Rest, Nock point, poundage up or down.
Eastons 2nd edition tuning manual will help you there.

You might want to shorten the arrow by 1/2" increments to get a perfect hole.

When you get a bullet hole at 6 feet, move back to 15 feet and try again.

MAKE SURE YOUR RELEASE IS PERFECT AND YOU DON'T TORQUE THE BOW.

When you are getting perfect holes at 15, move to 30 feet.

After you get perfect holes to 30 feet you can build a few arrows to the length you determined and put on the veins.

`````````````````````````````` ````````
Now to fine tune it.

Walk Back tune. (French tune?)

Set up a target and using a string put a weight on it and dangle it up against the target so the string stays perfectly vertical. You could use tape if you wish but just make sure it's perfectly vertical.


French - 
Step back to 9 feet and shoot at the line. Make perfect shots. Use your 20 pin. Note where they shoot.
Move the REST ever so slightly until you are hitting on the line consistently from 9 feet.
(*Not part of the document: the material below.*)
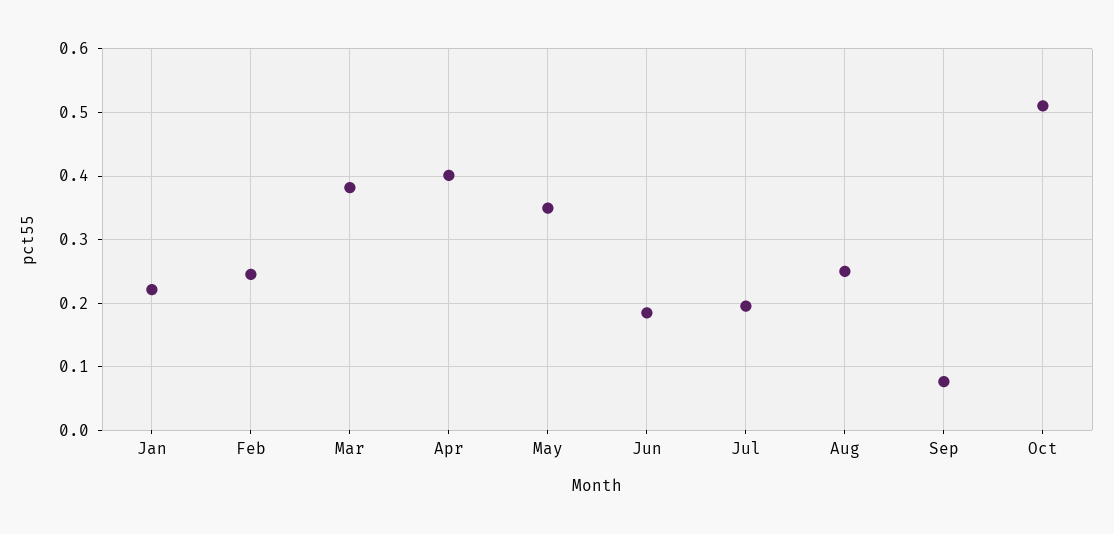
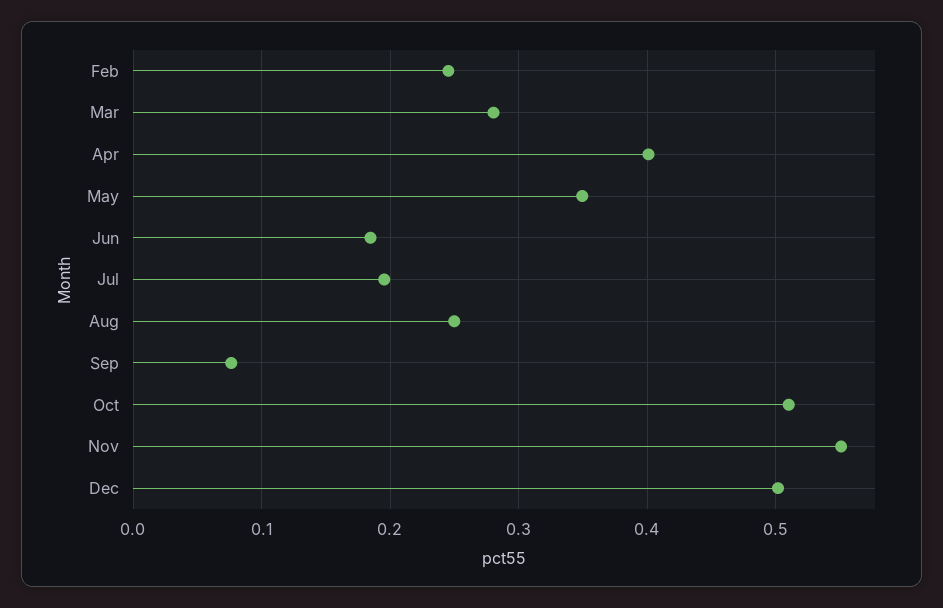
Jan: 0.22 -> none
Mar: 0.38 -> 0.28
Nov: none -> 0.55
Dec: none -> 0.5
Move back to ten yards and try it again. Shoot at the line with your 20 pin. Move the SIGHT to get hits on the line.
You should be close now.

Or

Walk Back

Again with the weighted string set vertical on the block.
Go out to ten yards and shoot at the line. Shoot three and note where you are hitting.
Walk back to 20 and do it again.
Then thirty and forty yards.

If you see that the arrow impacts start left at 10 then move right at 20, more right at 30 and more at 40, move your rest until all shots from 10-40 hit on the same side and are vertical.
Then move your sight.

You'll be dang close.

I hope that made sense.

Bill


----------



## bonecollector66 (Mar 2, 2011)

i know for me, the best set up i have found is beman bowhunter 500s.
24 " , 2 "blazers and 100gr slick tricks, total arrow wt 336 gr, @ 259 fps
50.1 ke
for all the bow specs read my sig.
this set up the arrows fly like darts. and plenty of ke


----------



## bonecollector66 (Mar 2, 2011)

imo, 600s should not be used for hunting, theres to much flex on a less than perfect shot (heavy bone).
even some of the 500s dont have business having a broadhead on them.
i want to make sure that i have enough strength to blow threw and not break. 
we owe it to the game we hunt not to wound but to make a clean kill.
would any one hunt elk with a 300 gr arrow?


----------



## threetoe (May 13, 2011)

Bonecollector.

I rarely challenge people here but you sir are wrong.
I totally disagree with you.

Arrow spine has NOTHING to do with the ability to "blow through" game.
A .600 arrow will not break.

It's about shot placement.

Too stiff a spine is not accurate.
A bad shot at 70KE is worse than a good shot at 35KE.


----------



## Stubby'smom (Mar 20, 2010)

You should really go on Gold Tips website and email Tim G with your questions. Or better yet, call him. I am not a hunter (will try again this year though) but a good arrow set up is also important for target shooters. I am just learning and understanding all of this myself. I am purchasing Gold Tip kinetic arrows for field archery and they are 3555 500 spine. They will be cut to about 26" shaft (I'm a 28.5" draw) and I will be shooting them around 45-48lbs. I let Tim build them for me and he says 125 grain tips with 1.75" vanes. He also said 100 grain tips would be ok. Then he went into detail about rests and how important they are to good arrow flight. I will not get into it here, but that man is really willing to help others learn and shoot their best.


----------



## crowinghen (Oct 2, 2011)

I e-mailed Tim- never got a response... ??
Susie


----------



## Juliet (Sep 2, 2011)

I just bought Easton Ions, hunting arrows designed for lower poundage and shorter draw lengths.


----------



## tpcowfish (Aug 11, 2008)

Maybe you could pm Nuts and bolts, on here, he could set ya up perfectly, im sure,


----------



## doegirl (Sep 22, 2004)

bonecollector66 said:


> imo, 600s should not be used for hunting, theres to much flex on a less than perfect shot (heavy bone).
> even some of the 500s dont have business having a broadhead on them.
> i want to make sure that i have enough strength to blow threw and not break.
> we owe it to the game we hunt not to wound but to make a clean kill.
> would any one hunt elk with a 300 gr arrow?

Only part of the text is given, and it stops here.